Milano, 21 febbraio 2026 – Lia Quartapelle, deputata del Partito Democratico, ha scelto la platea dell’evento ‘Progetto Donna’ – organizzato questa mattina dall’Ordine degli ingegneri della Provincia di Milano – per lanciare un messaggio chiaro: “La vera rivoluzione si fa con atti concreti”. Un invito, il suo, a superare la mera rappresentanza femminile nelle istituzioni e nei luoghi di lavoro, puntando invece su battaglie reali per la libertà delle donne, a partire dall’indipendenza economica.
Indipendenza economica e professioni tecniche: una sfida che non si può ignorare
“Non basta avere donne ai posti di comando, se poi non si combattono battaglie vere per la loro libertà”, ha detto Quartapelle davanti a una platea fatta soprattutto di ingegneri, architette e studentesse. L’incontro, iniziato alle 9.30 nella sede dell’Ordine in via Andrea Doria, aveva un obiettivo preciso: trasformare i principi in fatti concreti, con un occhio particolare alle professioni tecniche.
Secondo la deputata, il lavoro che sta portando avanti il progetto milanese va proprio in questa direzione. “Si tratta di passare dalle parole ai fatti, concentrandosi soprattutto su chi opera in ambito tecnico”, ha rimarcato. A Milano, del resto, questa sfida è ancora più urgente: la città è uno dei centri principali per ingegneria e innovazione, ma il divario di genere resta una ferita aperta.
Dalle ‘piccinine’ al presente: cosa è cambiato davvero?
Nel suo intervento, Quartapelle ha voluto fare un salto indietro nel tempo. “All’inizio del Novecento, a Milano, bambine di sei, sette, otto anni lavoravano come aiuto-sarte, le cosiddette ‘piccinine’”, ha raccontato. Nel 1902, proprio queste bambine scioperarono, dando il via a una prima regolamentazione del lavoro minorile e femminile. “Quello sciopero fu un momento cruciale: segnò l’inizio di una riflessione più ampia sul lavoro minorile e femminile in Italia”, ha ricordato.
Molto è cambiato da allora. Oggi, secondo i dati del Ministero dell’Università e della Ricerca, le ragazze laureate nelle materie STEM – economia, ingegneria, matematica – sono in aumento costante. “Spesso i loro risultati accademici superano quelli dei colleghi maschi”, ha sottolineato la deputata. Eppure, nonostante i progressi, il divario di genere non è ancora scomparso.

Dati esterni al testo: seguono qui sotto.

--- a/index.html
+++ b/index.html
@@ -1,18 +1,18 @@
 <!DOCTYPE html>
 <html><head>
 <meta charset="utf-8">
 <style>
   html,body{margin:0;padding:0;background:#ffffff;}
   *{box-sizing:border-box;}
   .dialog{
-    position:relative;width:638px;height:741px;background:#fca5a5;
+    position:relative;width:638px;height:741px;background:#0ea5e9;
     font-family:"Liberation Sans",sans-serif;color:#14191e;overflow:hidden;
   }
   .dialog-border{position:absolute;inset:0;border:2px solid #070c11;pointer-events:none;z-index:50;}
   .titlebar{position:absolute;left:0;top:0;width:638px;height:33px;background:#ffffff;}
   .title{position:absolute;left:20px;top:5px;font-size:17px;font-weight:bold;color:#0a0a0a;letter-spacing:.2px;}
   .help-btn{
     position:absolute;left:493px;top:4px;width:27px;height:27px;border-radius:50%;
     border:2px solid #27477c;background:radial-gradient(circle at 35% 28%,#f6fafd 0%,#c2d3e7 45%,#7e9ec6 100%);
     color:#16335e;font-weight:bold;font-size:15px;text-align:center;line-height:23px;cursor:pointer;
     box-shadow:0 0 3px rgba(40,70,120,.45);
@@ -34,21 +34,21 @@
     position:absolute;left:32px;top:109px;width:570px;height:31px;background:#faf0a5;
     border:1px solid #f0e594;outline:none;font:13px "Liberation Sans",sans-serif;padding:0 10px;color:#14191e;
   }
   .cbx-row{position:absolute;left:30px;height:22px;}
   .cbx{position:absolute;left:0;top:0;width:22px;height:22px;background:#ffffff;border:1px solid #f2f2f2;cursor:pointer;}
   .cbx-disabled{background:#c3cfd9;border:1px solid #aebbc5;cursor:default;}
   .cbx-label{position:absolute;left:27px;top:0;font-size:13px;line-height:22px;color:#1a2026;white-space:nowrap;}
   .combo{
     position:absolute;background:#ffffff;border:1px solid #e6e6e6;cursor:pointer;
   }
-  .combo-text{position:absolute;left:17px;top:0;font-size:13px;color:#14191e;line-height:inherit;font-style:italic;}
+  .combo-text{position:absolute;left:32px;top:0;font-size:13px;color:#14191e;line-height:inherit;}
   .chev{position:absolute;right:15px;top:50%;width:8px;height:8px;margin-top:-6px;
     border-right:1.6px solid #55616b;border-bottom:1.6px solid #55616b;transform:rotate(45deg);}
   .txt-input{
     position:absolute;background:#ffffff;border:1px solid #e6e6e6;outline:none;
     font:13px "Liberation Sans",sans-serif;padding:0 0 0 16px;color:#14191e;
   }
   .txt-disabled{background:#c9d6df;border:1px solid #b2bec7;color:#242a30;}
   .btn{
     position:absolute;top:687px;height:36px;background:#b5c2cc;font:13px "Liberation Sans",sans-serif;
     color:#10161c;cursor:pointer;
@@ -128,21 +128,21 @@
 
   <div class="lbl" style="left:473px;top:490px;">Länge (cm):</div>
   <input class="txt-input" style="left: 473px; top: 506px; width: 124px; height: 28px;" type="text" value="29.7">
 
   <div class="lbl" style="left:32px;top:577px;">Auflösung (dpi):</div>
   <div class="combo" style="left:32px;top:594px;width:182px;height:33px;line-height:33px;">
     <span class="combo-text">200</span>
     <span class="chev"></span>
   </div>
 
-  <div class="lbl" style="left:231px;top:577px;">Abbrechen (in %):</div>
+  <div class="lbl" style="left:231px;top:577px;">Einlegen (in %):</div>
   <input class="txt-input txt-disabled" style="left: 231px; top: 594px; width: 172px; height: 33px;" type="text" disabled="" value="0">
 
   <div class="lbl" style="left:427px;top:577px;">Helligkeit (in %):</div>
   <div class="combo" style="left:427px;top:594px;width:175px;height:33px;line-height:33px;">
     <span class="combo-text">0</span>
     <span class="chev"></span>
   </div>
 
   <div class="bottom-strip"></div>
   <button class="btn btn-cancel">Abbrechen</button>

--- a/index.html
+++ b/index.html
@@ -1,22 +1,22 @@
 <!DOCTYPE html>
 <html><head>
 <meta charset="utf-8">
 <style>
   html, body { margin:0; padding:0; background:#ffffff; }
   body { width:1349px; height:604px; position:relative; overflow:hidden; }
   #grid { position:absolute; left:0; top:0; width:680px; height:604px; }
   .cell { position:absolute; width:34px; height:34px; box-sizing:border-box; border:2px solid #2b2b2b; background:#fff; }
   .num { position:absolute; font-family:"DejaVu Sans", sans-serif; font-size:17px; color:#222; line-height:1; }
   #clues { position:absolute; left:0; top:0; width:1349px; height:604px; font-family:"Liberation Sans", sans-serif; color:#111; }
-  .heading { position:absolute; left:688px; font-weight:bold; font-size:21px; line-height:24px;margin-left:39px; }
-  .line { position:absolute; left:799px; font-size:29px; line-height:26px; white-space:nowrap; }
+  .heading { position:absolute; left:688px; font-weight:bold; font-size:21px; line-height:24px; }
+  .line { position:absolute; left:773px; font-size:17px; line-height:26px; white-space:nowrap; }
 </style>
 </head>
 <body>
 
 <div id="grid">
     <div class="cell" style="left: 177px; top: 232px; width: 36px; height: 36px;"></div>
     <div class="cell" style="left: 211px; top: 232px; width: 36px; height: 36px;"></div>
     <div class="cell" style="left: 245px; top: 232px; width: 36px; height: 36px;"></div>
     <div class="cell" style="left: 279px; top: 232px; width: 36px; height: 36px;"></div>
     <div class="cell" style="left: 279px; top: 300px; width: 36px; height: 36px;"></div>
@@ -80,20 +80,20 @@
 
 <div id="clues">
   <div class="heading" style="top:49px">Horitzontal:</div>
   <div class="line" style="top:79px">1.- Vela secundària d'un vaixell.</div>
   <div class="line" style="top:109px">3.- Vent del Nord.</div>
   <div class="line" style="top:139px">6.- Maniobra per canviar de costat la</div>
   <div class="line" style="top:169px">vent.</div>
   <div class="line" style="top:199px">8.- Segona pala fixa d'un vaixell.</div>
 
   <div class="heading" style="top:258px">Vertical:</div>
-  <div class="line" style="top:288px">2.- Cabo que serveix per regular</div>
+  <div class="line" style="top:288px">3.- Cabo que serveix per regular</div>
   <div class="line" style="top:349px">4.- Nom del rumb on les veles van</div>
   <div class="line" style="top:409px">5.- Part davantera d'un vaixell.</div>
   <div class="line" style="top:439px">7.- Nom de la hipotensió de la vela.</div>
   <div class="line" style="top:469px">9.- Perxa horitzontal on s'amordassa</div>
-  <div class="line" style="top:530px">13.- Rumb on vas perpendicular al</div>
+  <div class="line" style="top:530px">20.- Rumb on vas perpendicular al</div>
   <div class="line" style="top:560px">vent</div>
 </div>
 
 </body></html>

Il nodo retribuzioni e le difficoltà nelle libere professioni
“Il divario non è sparito”, ha ammesso Quartapelle. Il problema più grande riguarda le retribuzioni. Nelle libere professioni – avvocate, ingegneri, architette – la questione si complica: qui non si parla solo di stipendi fissi, ma di compensi che spesso dipendono dal mercato e dalle dinamiche degli ordini professionali.
“È un fatto noto che tra professionisti e professioniste iscritti agli ordini esiste un forte divario: avvocate, ingegneri, architette guadagnano in media meno dei colleghi uomini”, ha spiegato la deputata. Le ragioni sono tante: stereotipi che resistono, difficoltà a conquistare i clienti più importanti, e carichi familiari che ancora ricadono principalmente sulle donne.
Dati alla mano per cambiare davvero
Per Quartapelle, la strada giusta è affrontare le cause profonde del problema. “Bisogna andare al cuore della questione, capire le dinamiche che stanno dietro, superare pregiudizi e paure, e intervenire con azioni mirate”, ha detto. Il lavoro che ‘Progetto Donna’ sta portando avanti, basato sui dati e su un approccio rigoroso, è un esempio da seguire.
“Il metodo scelto – serio, fondato sui numeri, scientifico – è uno strumento prezioso”, ha aggiunto. In un momento in cui troppo spesso il dibattito pubblico si perde in chiacchiere, la deputata ha invitato a tenere sempre gli occhi sui fatti.
Istituzioni e professioniste: serve un’alleanza forte
Alla fine del suo intervento, Quartapelle ha lanciato un appello alle partecipanti: “Potete contare sul sostegno delle istituzioni. È fondamentale costruire e mantenere un’alleanza forte, capace di tenerci unite”. Solo così, ha concluso, si potrà completare una trasformazione che “sentiamo sulle spalle e vediamo davanti ai nostri occhi”.
Un messaggio che ha trovato consenso fra le presenti. “Abbiamo bisogno di dati e di ascolto”, ha commentato una giovane ingegnera alla fine dell’incontro. La strada verso la parità di genere nelle professioni tecniche è ancora lunga, ma il confronto di oggi a Milano segna un passo avanti concreto.